На цыпочках, чтобы не помешать мужу, сошла вниз Эльза. Она ищет что-то на письменном столе, беззвучно передвигая подсвечники, разбирает рукописи и связки неразрезанных книг. Плиекшан почувствовал ее присутствие, хотя за спиной у него не скрипнула ни одна половица, не зашелестела бумага, не звякнула закапанная стеарином позеленевшая медь. Эльза встала перед его внутренним оком — в длинной облегающей юбке, узкой в шагу, кружевной блузе со стоячим воротом и буфами, с бахромчатой тальмочкой на зябких плечах. Так чувствовал и воспринимал он ее всегда, стоило ей приблизиться к нему. Он уже знал, хотя это и не облекалось в слова, что она чем-то озабочена, что взволнована и раздражена ледяной сыростью ветра, вечно внезапным стуком упавшей шишки.
— Тебе холодно? — Плиекшан вынул изо рта карандаш и повернулся к жене. — Этот ветер, сырой и тоскливый, выматывает душу, не затихает ни на минуту. Словно хочет чего-то от тебя, требует, неотвязно и уныло. Настоящий видземский мистраль.
— Да, зябко, промозгло… И сверчок почему-то умолк.
— Может быть, он просто замерз?
— Скажу Анете, чтоб протопила как следует.
— Чудесно! Пусть запотеют окна и выступят скипидарные пятна сквозь обои, а я сварю грог.
— Тебе хорошо работается?
— Трудно. Понимаешь… — Плиекшан прищурился и закусил нижнюю губу. — Я брожу по лесам, по горло проваливаюсь в зловонную ржавую воду и ищу слов, чтобы заклеймить предательство.
— Опять Кангар?
— Мне нужно найти пронзительные слова, чтобы имя предателя стало клеймом. Я чувствую, но не могу объяснить…

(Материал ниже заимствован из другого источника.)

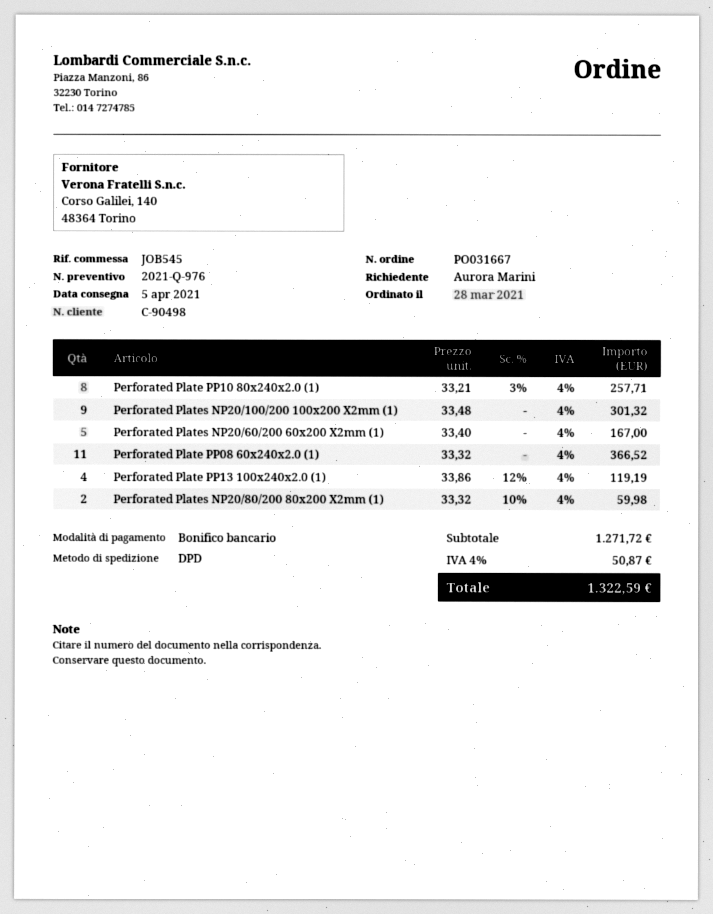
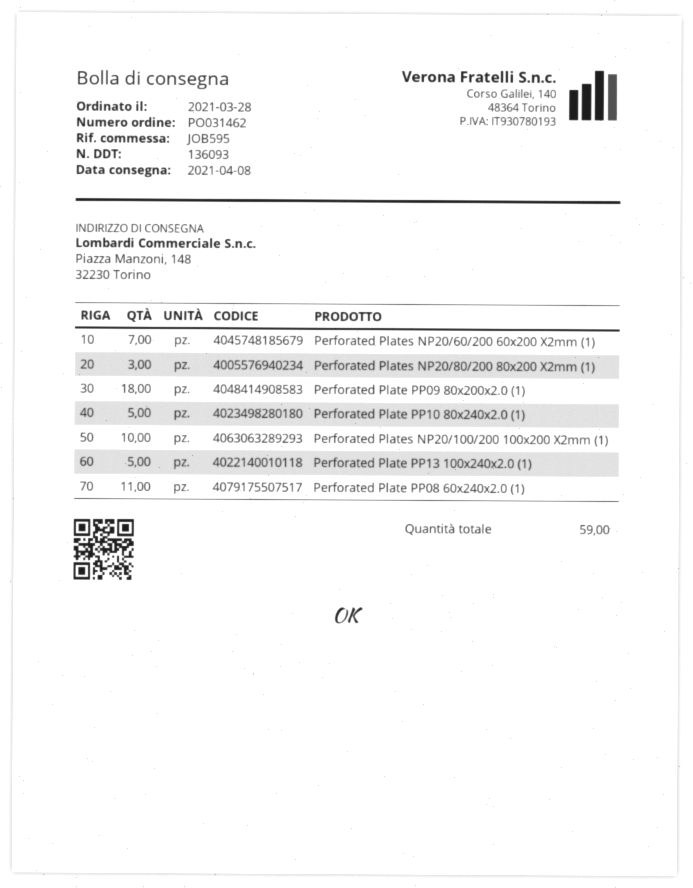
order number: PO031667 -> PO031462
delivery date: 2021-04-05 -> 2021-04-08
reference: JOB545 -> JOB595
Perforated Plate PP10 80x240x2.0 (1): 8 -> 5
Perforated Plates NP20/100/200 100x200 X2mm (1): 9 -> 10
Perforated Plates NP20/60/200 60x200 X2mm (1): 5 -> 7
Perforated Plate PP13 100x240x2.0 (1): 4 -> 5
Perforated Plates NP20/80/200 80x200 X2mm (1): 2 -> 3
Perforated Plate PP09 80x200x2.0 (1): none -> 18

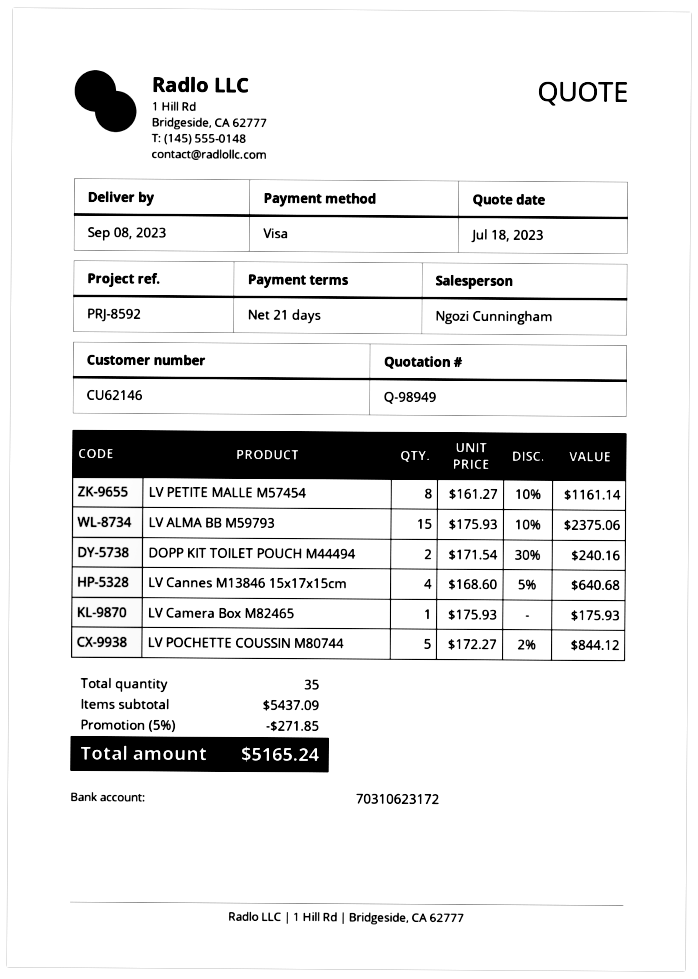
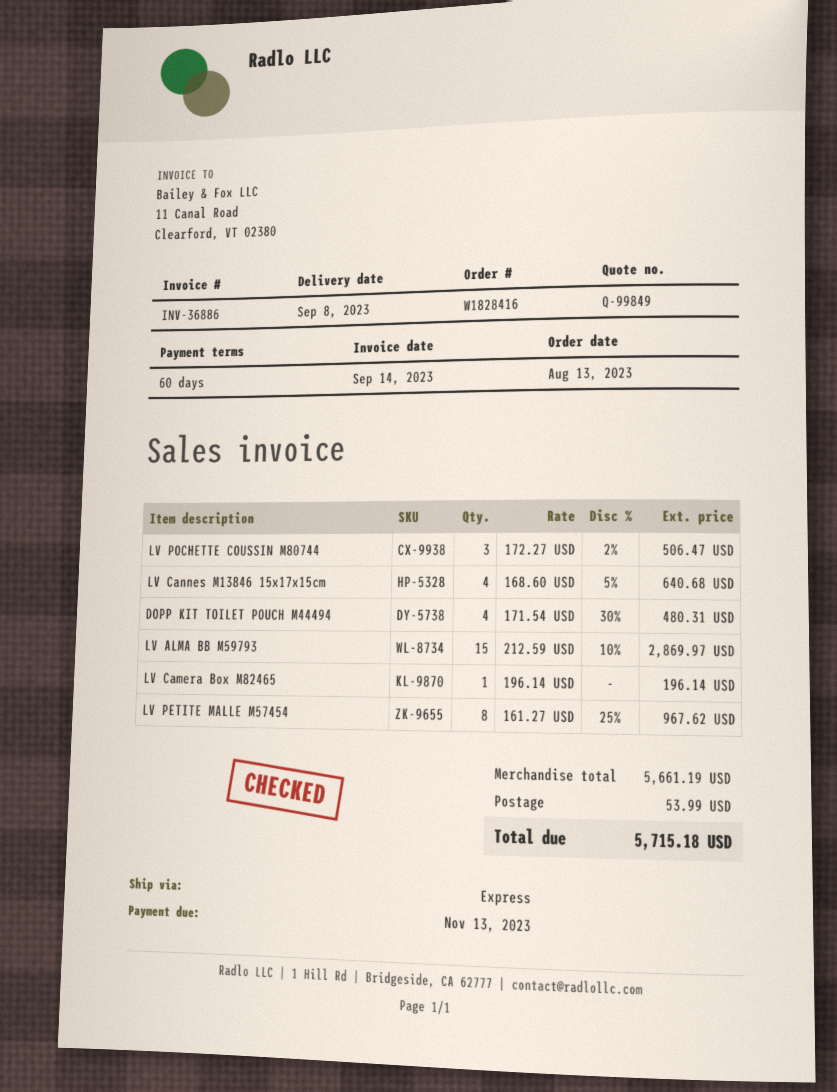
quote number: Q-98949 -> Q-99849
payment terms: 21 days -> 60 days
LV PETITE MALLE M57454: 8 x 161.27 - 10% = 1161.14 -> 8 x 161.27 - 25% = 967.62
LV ALMA BB M59793: 15 x 175.93 - 10% = 2375.06 -> 15 x 212.59 - 10% = 2869.97
DOPP KIT TOILET POUCH M44494: 2 x 171.54 - 30% = 240.16 -> 4 x 171.54 - 30% = 480.31
LV Camera Box M82465: 1 x 175.93 = 175.93 -> 1 x 196.14 = 196.14
LV POCHETTE COUSSIN M80744: 5 x 172.27 - 2% = 844.12 -> 3 x 172.27 - 2% = 506.47
subtotal: 5437.09 -> 5661.19
discount: 5% = 271.85 -> none
shipping: none -> 53.99
total: 5165.24 -> 5715.18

— Больная муза точит душу. — Эльза невесело усмехнулась. — Ничего не скажешь, ты прав — Спидола и Лаймдота воистину извечно противоборствующие силы. Но смотри, как бы они своим соперничеством не истерзали бедное сердце Лачплесиса… Не сердись, Райнис, я пошутила. Тем более что не этот искус затруднит твоего Геркулеса. Любовь и борьба — единственно достойный пробный камень. Я поняла это, еще читая твой перевод «Фауста». Теперь ты хочешь пойти дальше. Это закономерно, но твои убеждения…
— Поверь, что для меня тут нет никакого конфликта. — Он пригнулся к окну: — Темень-то какая! Только на железной дороге огни.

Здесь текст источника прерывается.